Peter Beagle, the author, leaves many of the unfulfilled characters that way. The “good” characters – Shmendrick and Molly for example have come to be the people they want to be. Schmendrick is a great wizard and Molly is a fair and innocent maiden.
One can extend this theme to the two characters most alike to each other, the Unicorn and The Red Bull. It is clear through the novel that she is everything a unicorn is claimed. She is immortal, has magical abilities and cannot be captured by mortal means. She is a magical being that cannot be seen by members of the ‘non being” world.
The farmer who tries to capture her thinking that she is a mare, is part of this” non” being world. Because Molly Grue and Schmendrick so intensely want to change to much greater beings than what they are, they can see creatures from the other not so mundane world. The devotees of the Kali cult in ‘Song of Kali’ seem to be doing so but do they really?
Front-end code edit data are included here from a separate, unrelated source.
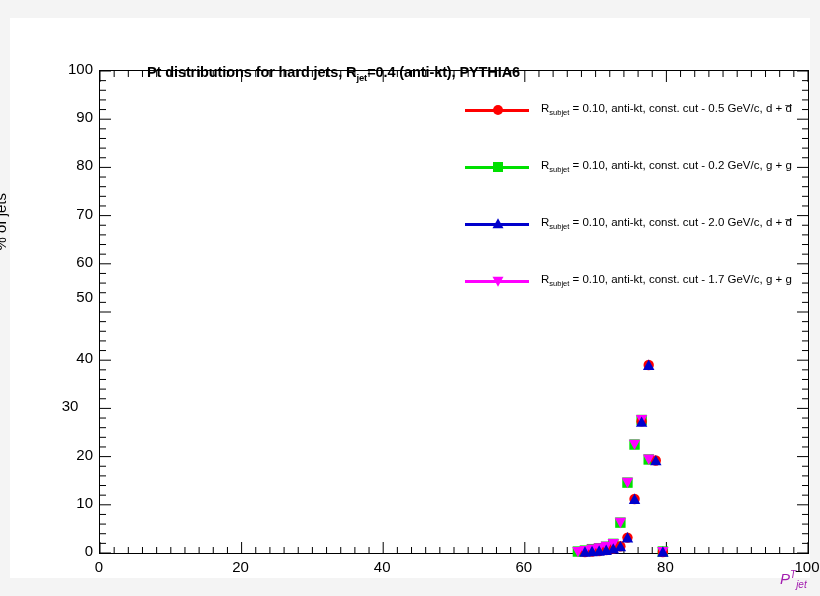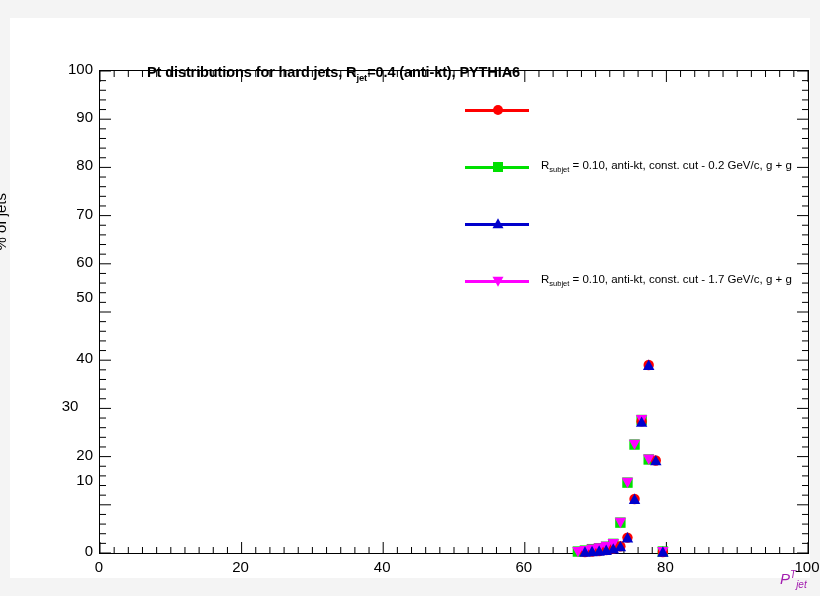--- a/index.html
+++ b/index.html
@@ -458,6 +458,7 @@
           <svg class="legend-marker" width="14" height="14" viewBox="0 0 14 14">
             <circle cx="7" cy="7" r="5" fill="#ff0000"></circle>
           </svg>
+          <div class="legend-text"><span>R</span><span class="sub">subjet</span><span> = 0.10, anti-kt, const. cut - 0.5 GeV/c, d + d̅</span></div>
         </div>
         <div class="legend-entry">
           <div class="legend-line" style="background: rgb(0, 224, 0);"></div>

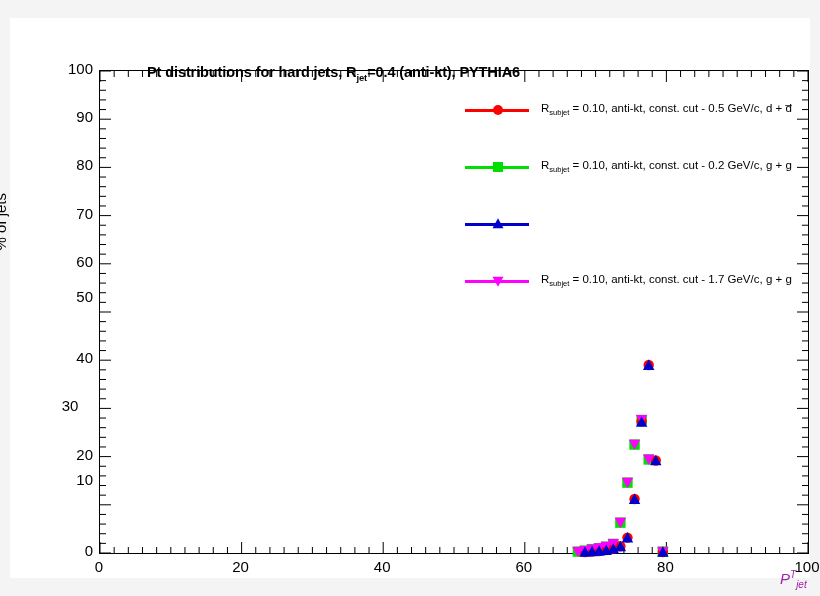--- a/index.html
+++ b/index.html
@@ -472,6 +472,7 @@
           <svg class="legend-marker" width="14" height="14" viewBox="0 0 14 14">
             <polygon points="7,1.25 1.5,11.25 12.5,11.25" fill="#0000cc"></polygon>
           </svg>
+          <div class="legend-text"><span>R</span><span class="sub">subjet</span><span> = 0.10, anti-kt, const. cut - 2.0 GeV/c, d + d̅</span></div>
         </div>
         <div class="legend-entry">
           <div class="legend-line" style="background: rgb(255, 0, 255);"></div>

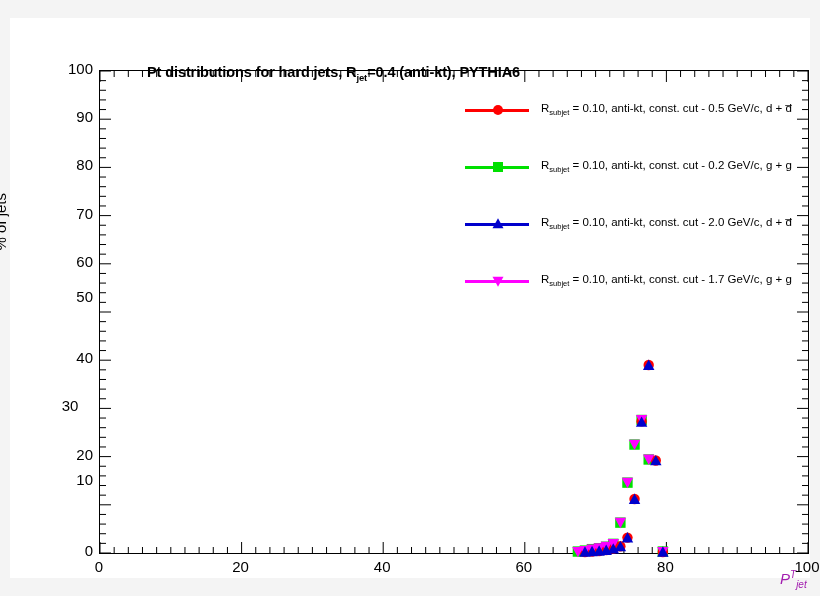--- a/index.html
+++ b/index.html
@@ -426,7 +426,7 @@
 
     <div id="tick-labels-y">
         <div class="tick-label-y" style="left: 37px; top: 524px;">0</div>
-        <div class="tick-label-y" style="left: 37px; top: 453px;">10</div>
+        <div class="tick-label-y" style="left: 37px; top: 476px;">10</div>
         <div class="tick-label-y" style="left: 37px; top: 427.6px;">20</div>
         <div class="tick-label-y" style="left: 37px; top: 379.4px; text-align: center;">30</div>
         <div class="tick-label-y" style="left: 37px; top: 331.2px;">40</div>

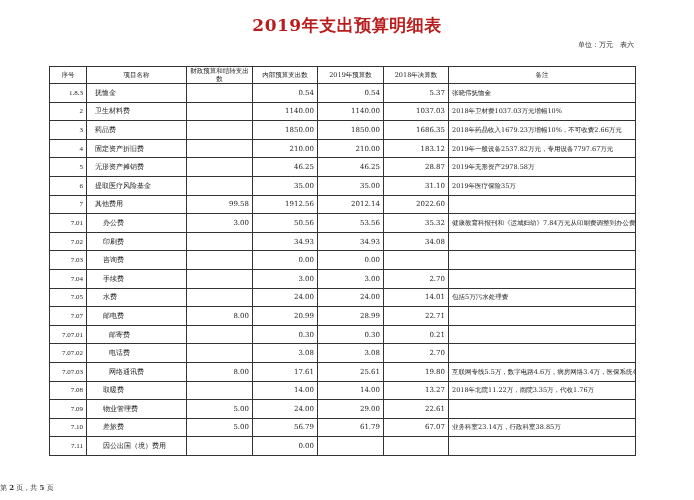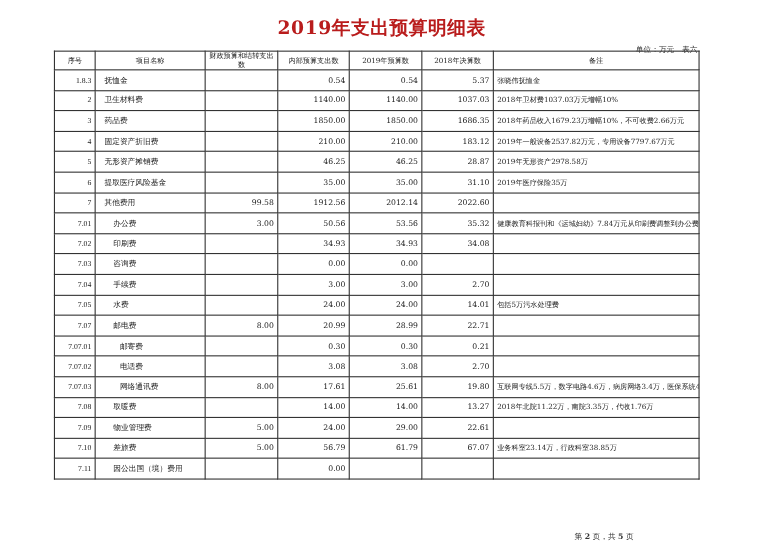--- a/index.html
+++ b/index.html
@@ -8,7 +8,7 @@
   .title { position: absolute; top: 14px; left: 0; width: 694px; text-align: center;
            font-size: 17px; font-weight: bold; letter-spacing: 0.5px; color: #b91c1c; }
   .unit { position: absolute; top: 40px; right: 60px; font-size: 7px; color: #333; }
-  table.grid { position: absolute; left: 49px; top: 46px; width: 586px;
+  table.grid { position: absolute; left: 49px; top: 66px; width: 586px;
                border-collapse: collapse; table-layout: fixed; font-size: 7px; }
   table.grid td, table.grid th { border: 1px solid #333; padding: 0 3px; overflow: hidden;
                white-space: nowrap; }

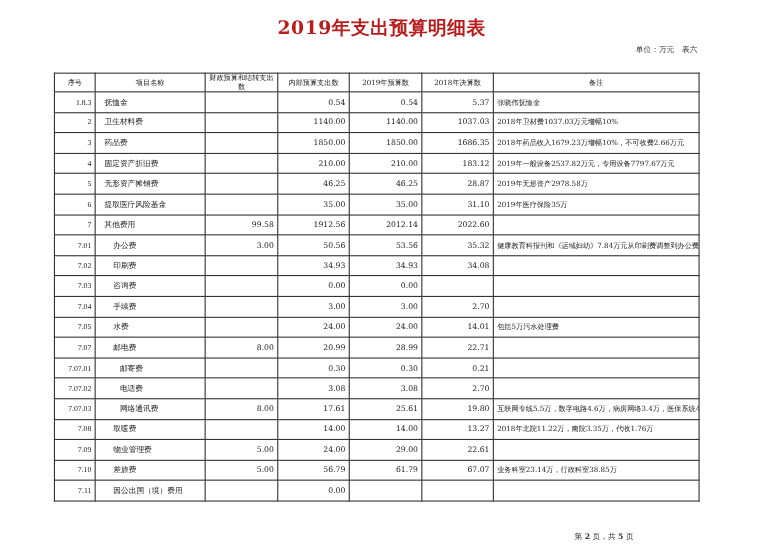--- a/index.html
+++ b/index.html
@@ -22,7 +22,7 @@
   .l1 { padding-left: 8px !important; margin-top: 16px; }
   .l2 { padding-left: 16px !important; }
   .l3 { padding-left: 22px !important; }
-  .footer { position: absolute; top: 483px; left: 0; width: 576px; text-align: right;
+  .footer { position: absolute; top: 483px; left: 0; width: 576px; text-align: left;
             font-size: 7px; color: #333; }
   .footer b { font-weight: bold; }
 </style>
Why Beagle inserts themes of “being” and “non being” is perhaps because he felt that life is often based on perspective. What we want to see, hear and do depends on us. If we want to, we can settle for the lowest common denominator, like the simple farmer. Alternatively, we can push ourselves to be more than we are given, like Molly and Schmendrick. What the author says is we can either see magic and opportunity in our lives or ignore it.